Autophagy is crucial for neuronal integrity. Loss of key autophagic components leads to progressive neurodegeneration and structural defects in pre- and postsynaptic morphologies. However, the molecular mechanisms regulating autophagy in the brain remain elusive. Similarly, while it is widely accepted that protein turnover is required for synaptic plasticity, the contribution of autophagy to the degradation of synaptic proteins is unknown. Here, we report that BDNF signaling via the tropomyosin receptor kinase B (TrkB) and the phosphatidylinositol-3' kinase (PI3K)/Akt pathway suppresses autophagy in vivo.
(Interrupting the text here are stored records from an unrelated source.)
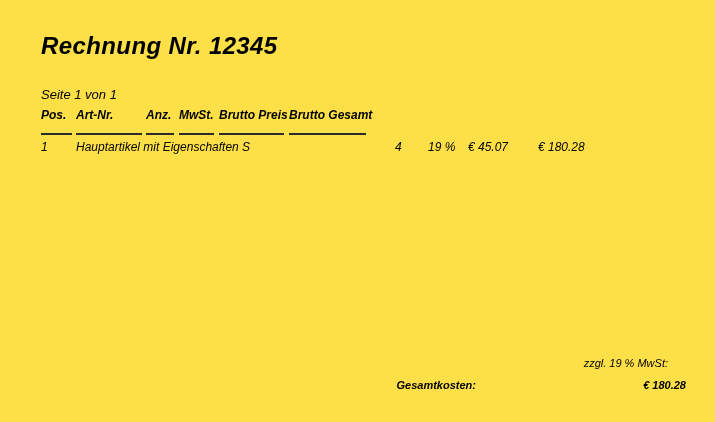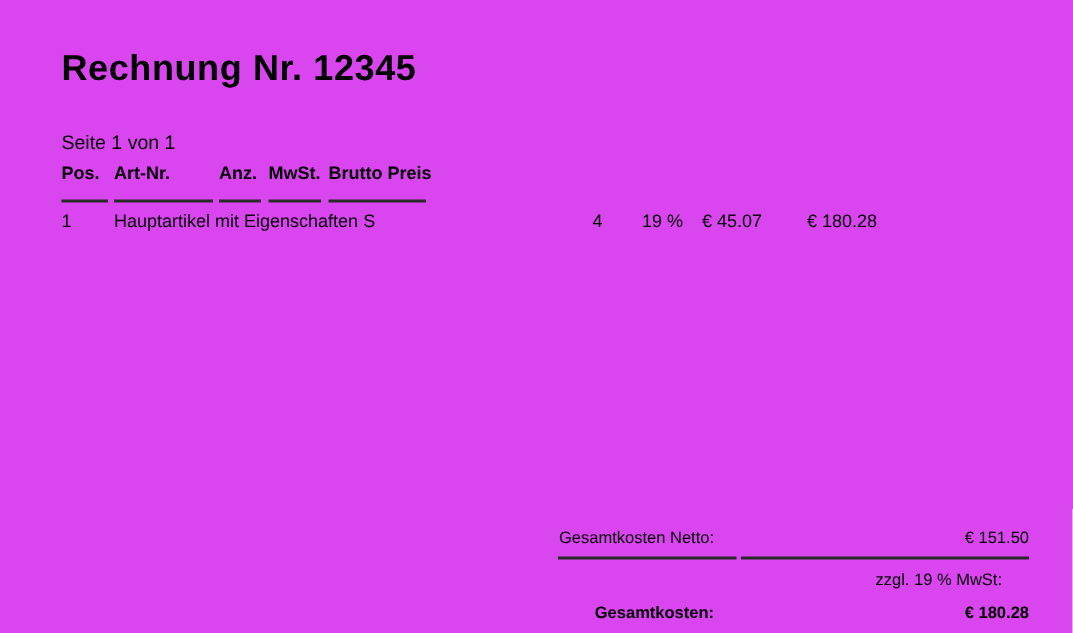"Rechnung Nr. 12345" .page { background: #d946ef -> #fde047; font-style: none -> italic }
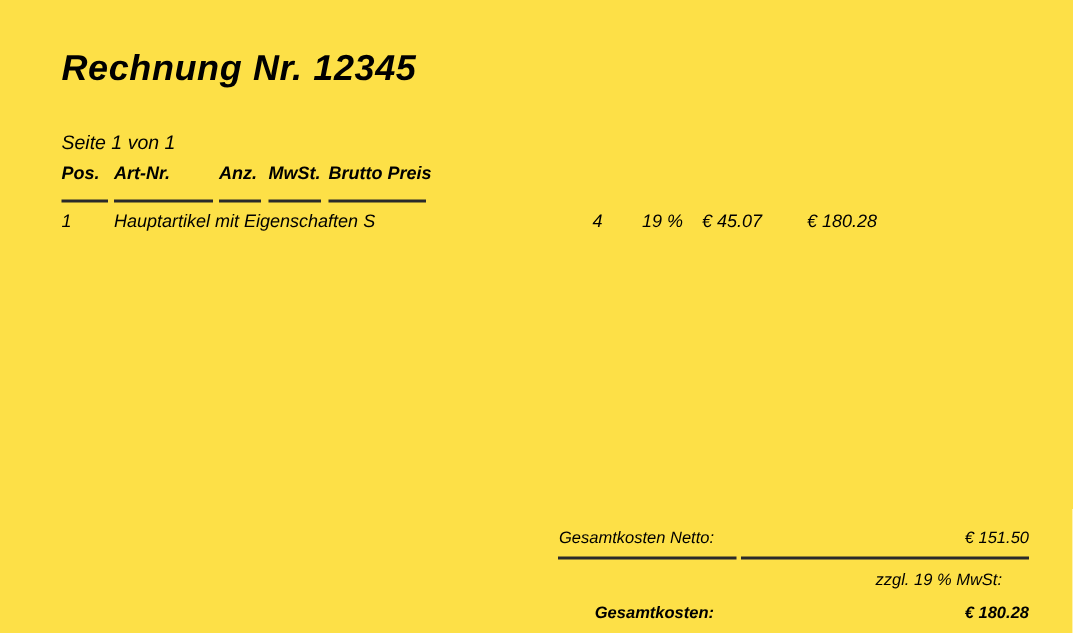"Brutto Gesamt" div.cell { html: none -> <div>Brutto Gesamt</div> }
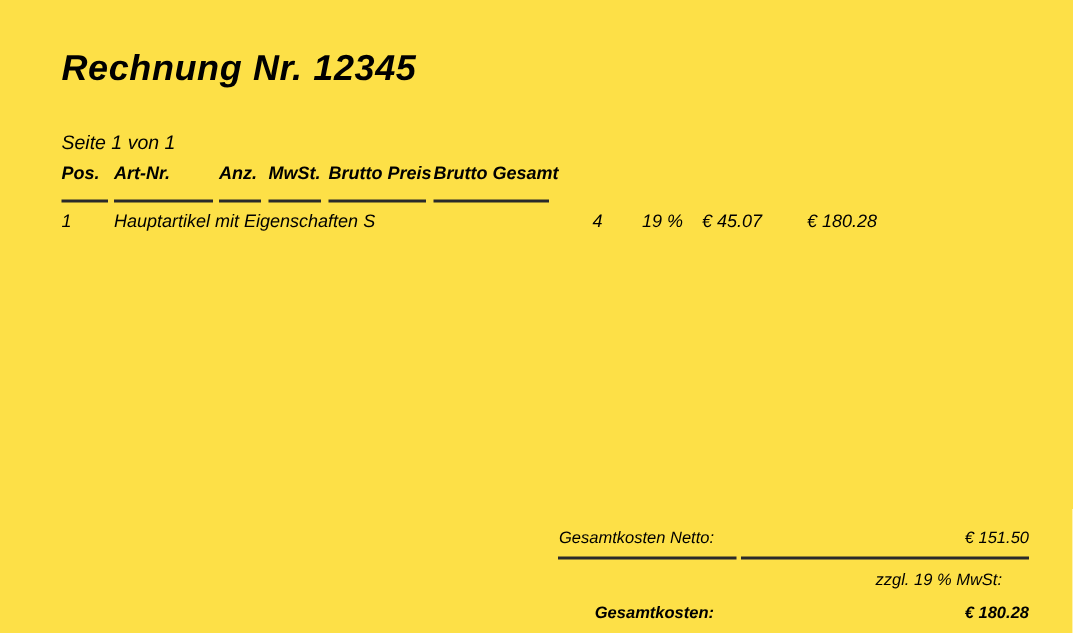"Gesamtkosten Netto:" div.t-row { html: <div> <div>Gesamtkosten Netto:</div> <div>€ 151.50</div> </div> -> none }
In addition, we demonstrate that suppression of autophagy is required for BDNF-induced synaptic plasticity and for memory enhancement under conditions of nutritional stress. Finally, we identify three key remodelers of postsynaptic densities as cargo of autophagy. Our results establish autophagy as a pivotal component of BDNF signaling, which is essential for BDNF-induced synaptic plasticity. This molecular mechanism underlies behavioral adaptations that increase fitness in times of scarcity.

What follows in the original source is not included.